What to do: Print exactly the lines below between the line holding "[616,1219,632,1230] c. ->" and the line holding "[307,1327,325,1338] e. ->", inclusive, and nothing more.

Data supplied:

● ● ● ● ●

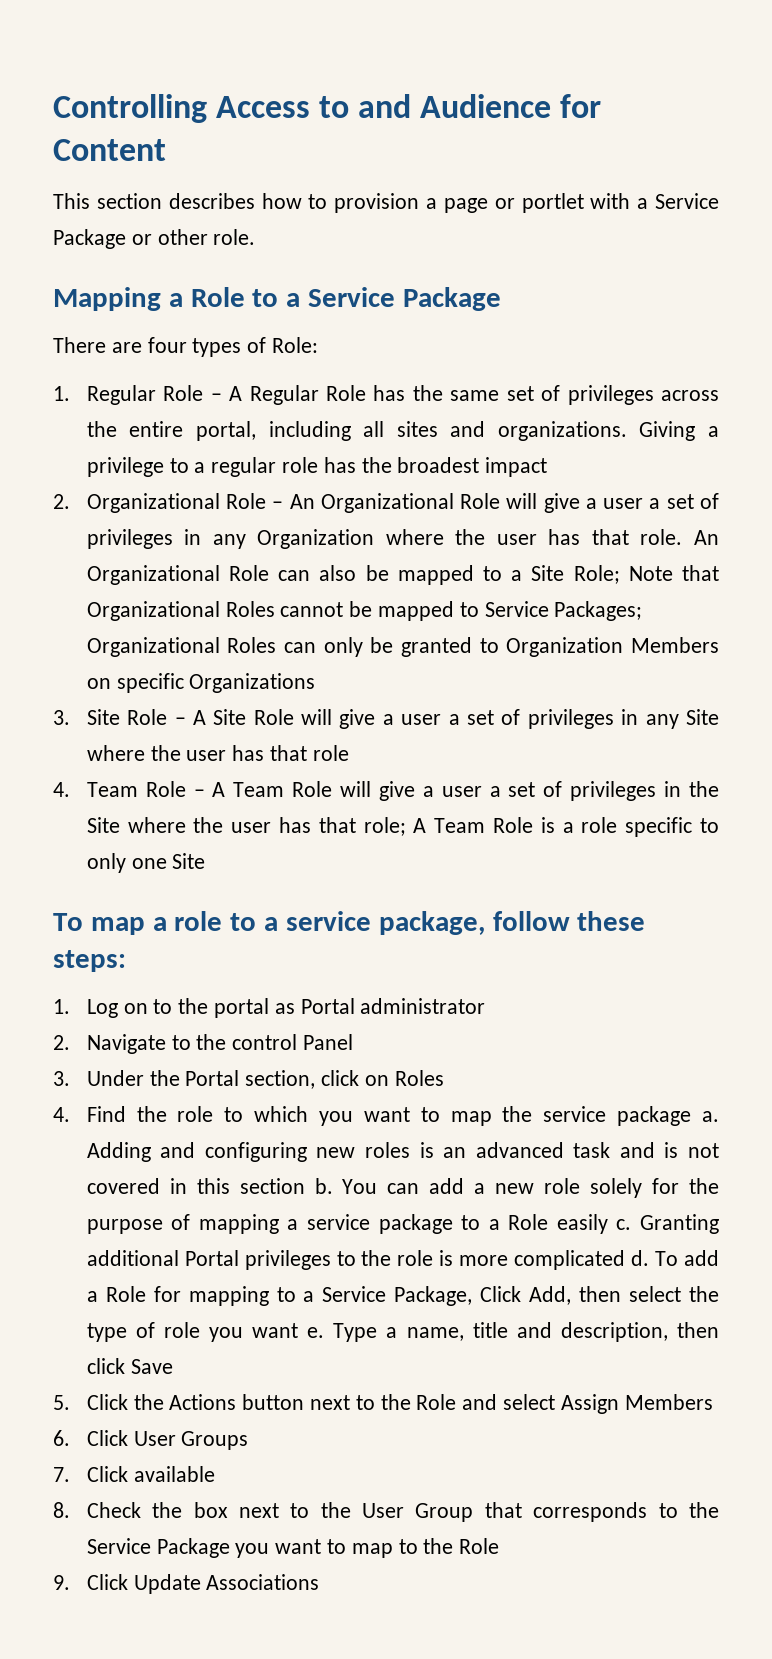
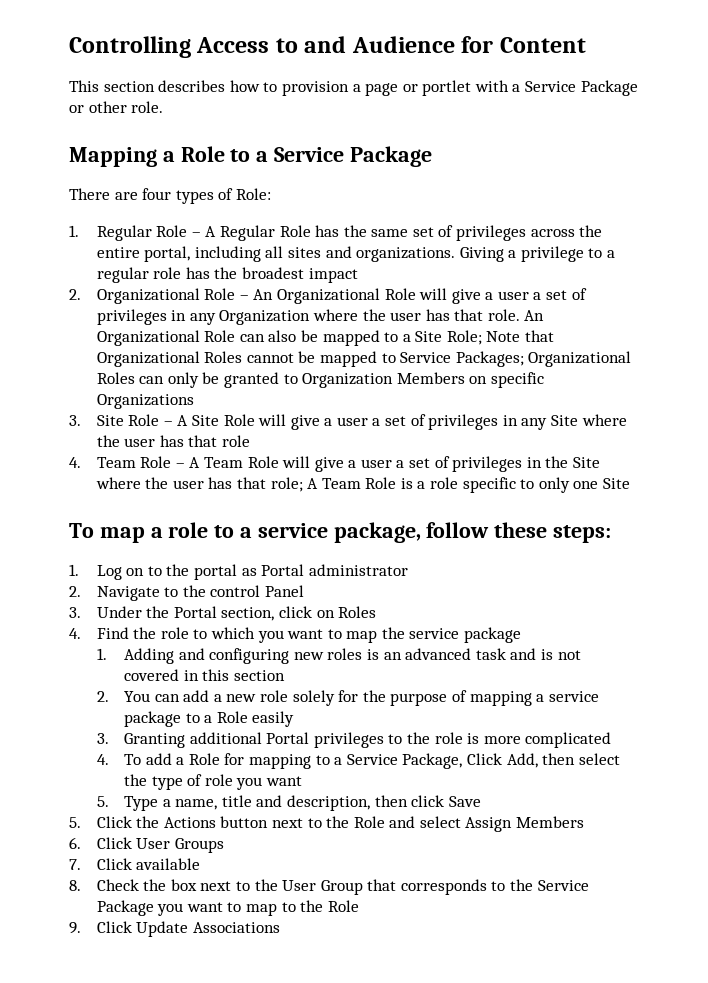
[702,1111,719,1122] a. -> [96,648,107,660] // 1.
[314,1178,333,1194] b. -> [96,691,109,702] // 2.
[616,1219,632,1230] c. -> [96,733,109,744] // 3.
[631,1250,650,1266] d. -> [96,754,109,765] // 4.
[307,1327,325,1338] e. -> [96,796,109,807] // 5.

● ● ● ● ●

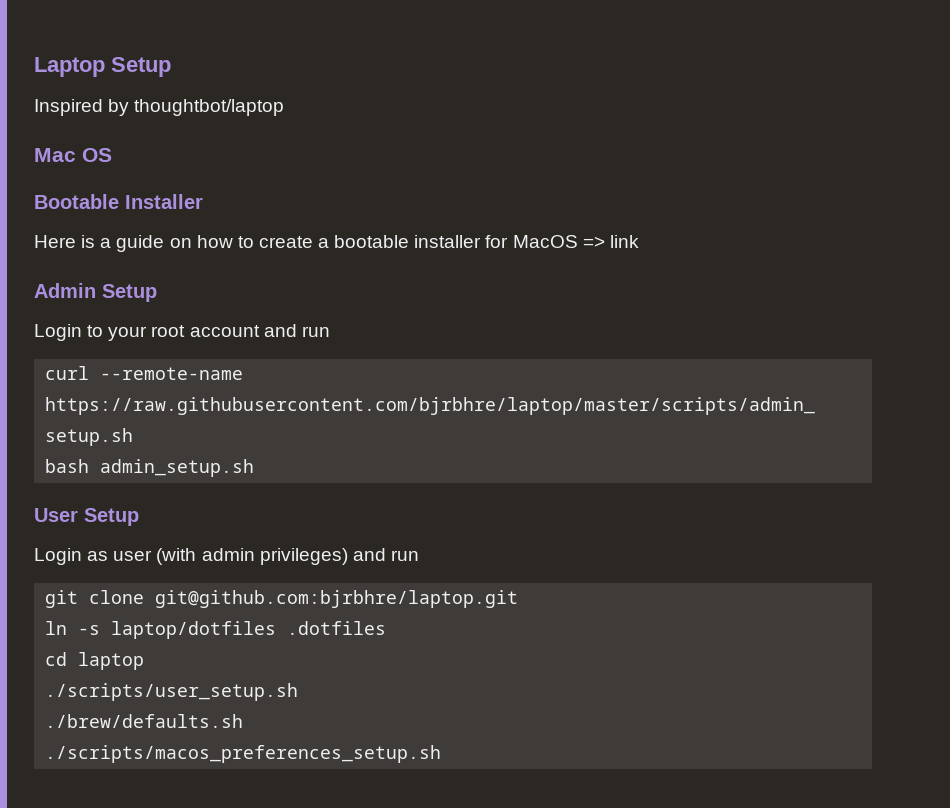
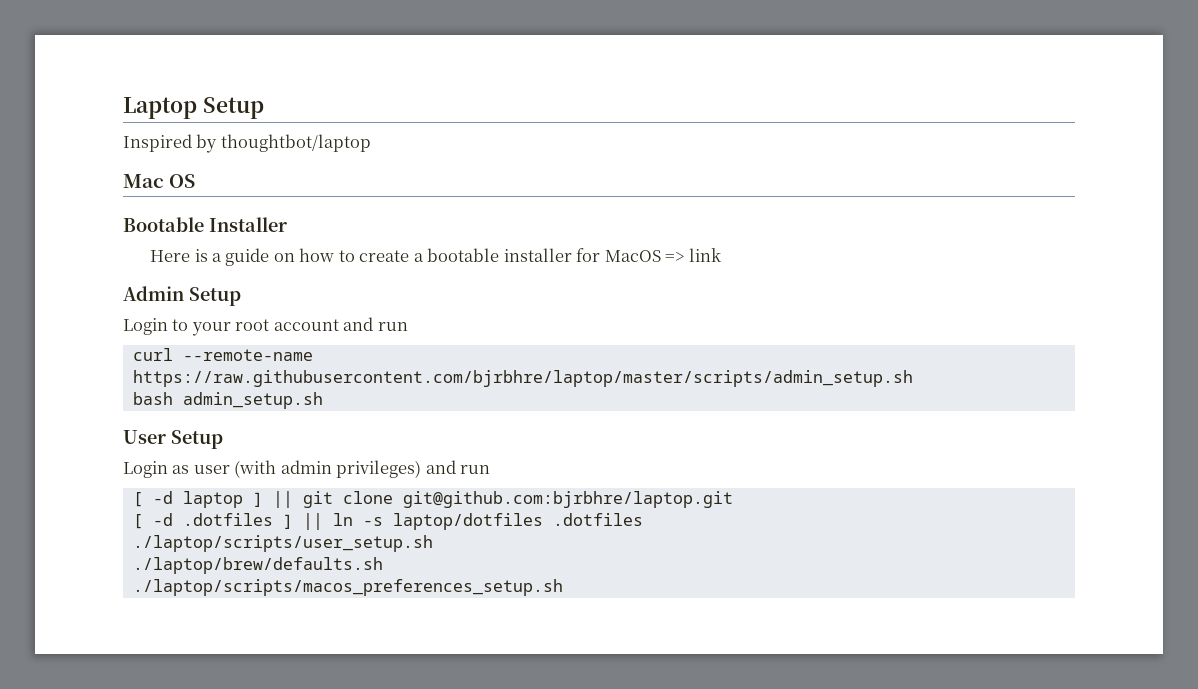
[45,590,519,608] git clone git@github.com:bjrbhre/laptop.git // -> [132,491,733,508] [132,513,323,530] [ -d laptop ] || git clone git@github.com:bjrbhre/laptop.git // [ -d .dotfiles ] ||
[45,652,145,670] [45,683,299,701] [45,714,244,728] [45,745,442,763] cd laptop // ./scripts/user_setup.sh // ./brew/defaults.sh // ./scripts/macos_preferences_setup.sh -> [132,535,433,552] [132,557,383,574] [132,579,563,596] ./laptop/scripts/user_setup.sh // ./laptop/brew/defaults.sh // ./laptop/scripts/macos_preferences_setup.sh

● ● ● ● ●

Reply to the exercise:
[616,1219,632,1230] c. -> [96,733,109,744] // 3.
[631,1250,650,1266] d. -> [96,754,109,765] // 4.
[307,1327,325,1338] e. -> [96,796,109,807] // 5.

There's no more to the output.